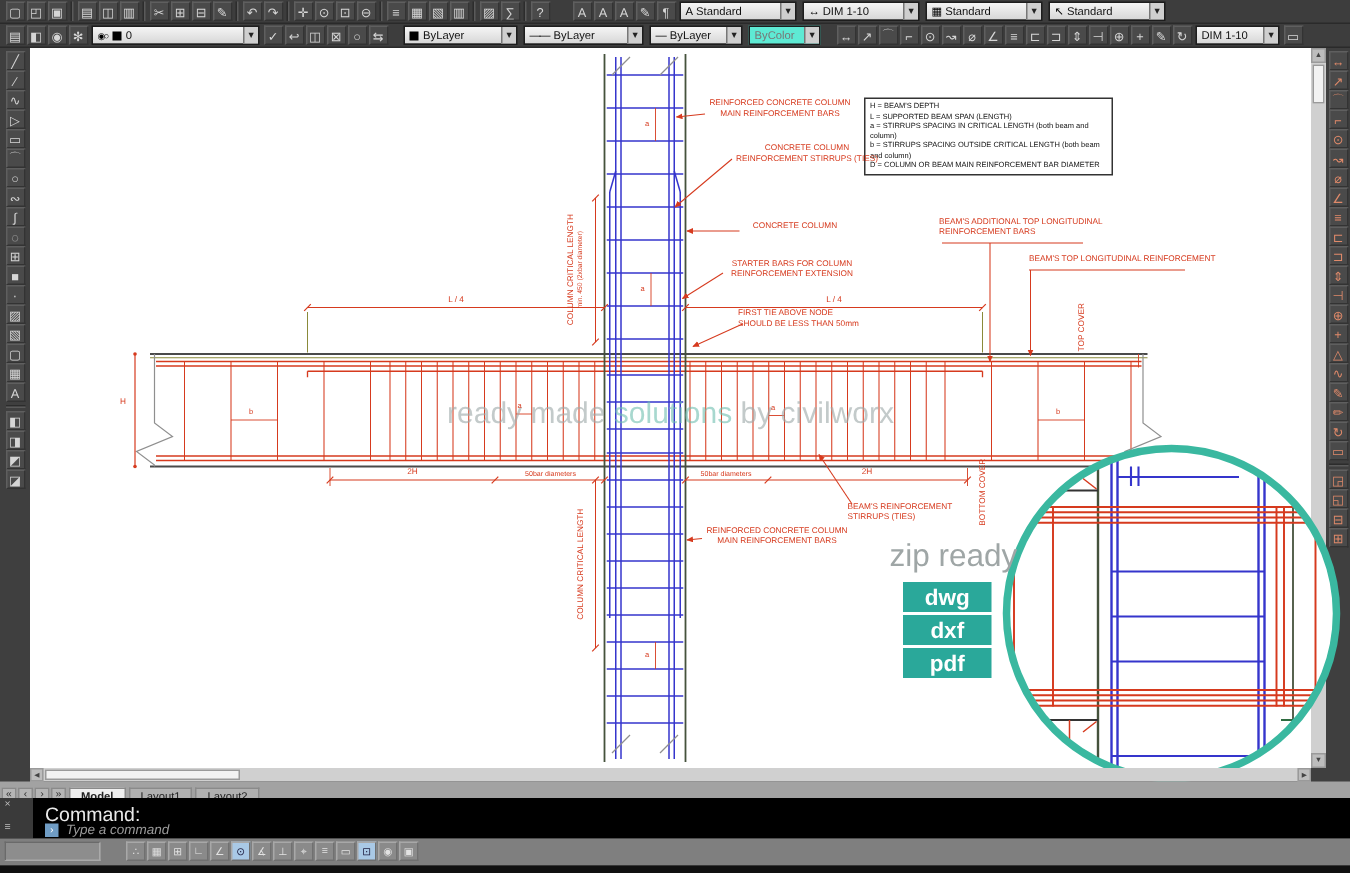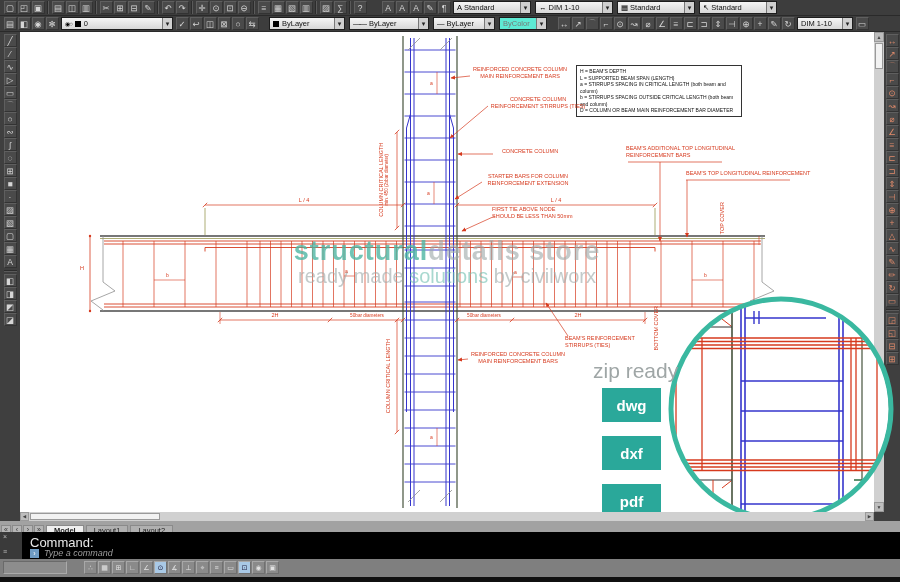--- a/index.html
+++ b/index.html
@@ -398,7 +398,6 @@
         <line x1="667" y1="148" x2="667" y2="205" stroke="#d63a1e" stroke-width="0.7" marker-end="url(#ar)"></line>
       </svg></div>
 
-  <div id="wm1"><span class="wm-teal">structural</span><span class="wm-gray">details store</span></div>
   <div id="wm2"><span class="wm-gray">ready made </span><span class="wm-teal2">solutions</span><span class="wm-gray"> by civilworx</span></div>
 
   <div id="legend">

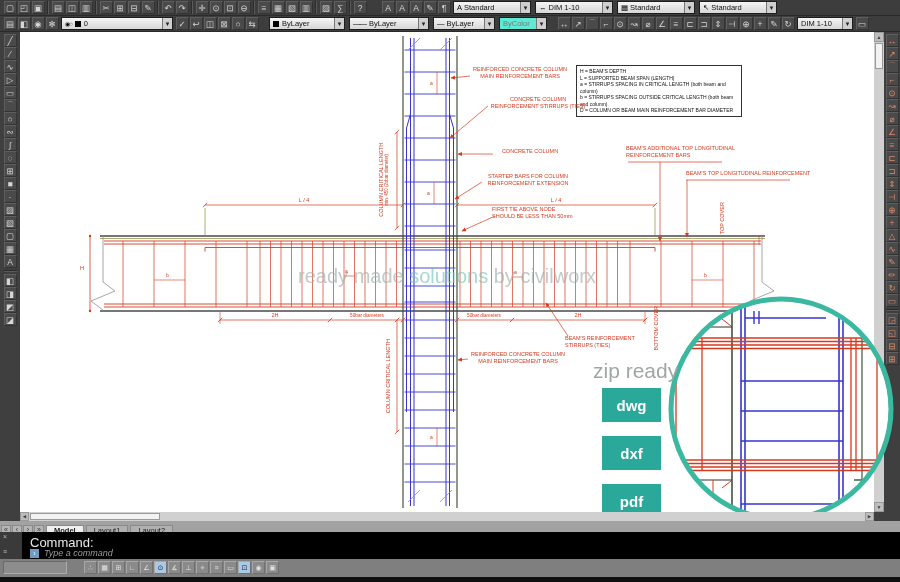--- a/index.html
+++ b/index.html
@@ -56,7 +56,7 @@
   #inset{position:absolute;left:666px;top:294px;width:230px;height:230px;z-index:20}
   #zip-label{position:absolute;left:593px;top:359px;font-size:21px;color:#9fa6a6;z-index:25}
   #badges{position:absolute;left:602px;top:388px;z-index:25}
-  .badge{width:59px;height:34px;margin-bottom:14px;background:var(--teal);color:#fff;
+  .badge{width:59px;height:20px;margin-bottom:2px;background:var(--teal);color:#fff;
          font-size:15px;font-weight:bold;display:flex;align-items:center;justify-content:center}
***
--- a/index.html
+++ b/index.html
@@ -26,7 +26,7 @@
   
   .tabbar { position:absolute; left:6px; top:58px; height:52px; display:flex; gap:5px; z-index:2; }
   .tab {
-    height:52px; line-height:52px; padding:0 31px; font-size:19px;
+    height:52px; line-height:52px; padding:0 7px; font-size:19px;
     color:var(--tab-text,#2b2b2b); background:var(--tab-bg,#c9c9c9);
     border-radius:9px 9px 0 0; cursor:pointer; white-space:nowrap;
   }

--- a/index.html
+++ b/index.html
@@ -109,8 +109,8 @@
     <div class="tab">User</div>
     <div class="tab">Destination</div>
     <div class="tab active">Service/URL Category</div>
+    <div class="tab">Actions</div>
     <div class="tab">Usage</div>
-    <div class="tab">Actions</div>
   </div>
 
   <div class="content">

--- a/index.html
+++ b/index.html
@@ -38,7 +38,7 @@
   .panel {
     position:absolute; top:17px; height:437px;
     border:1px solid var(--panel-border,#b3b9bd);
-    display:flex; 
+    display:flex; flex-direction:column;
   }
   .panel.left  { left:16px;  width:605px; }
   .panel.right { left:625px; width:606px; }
***
- [Work required] How many lines of these records include the word "content"? Only the number should be written.

- [Solved exercise] 2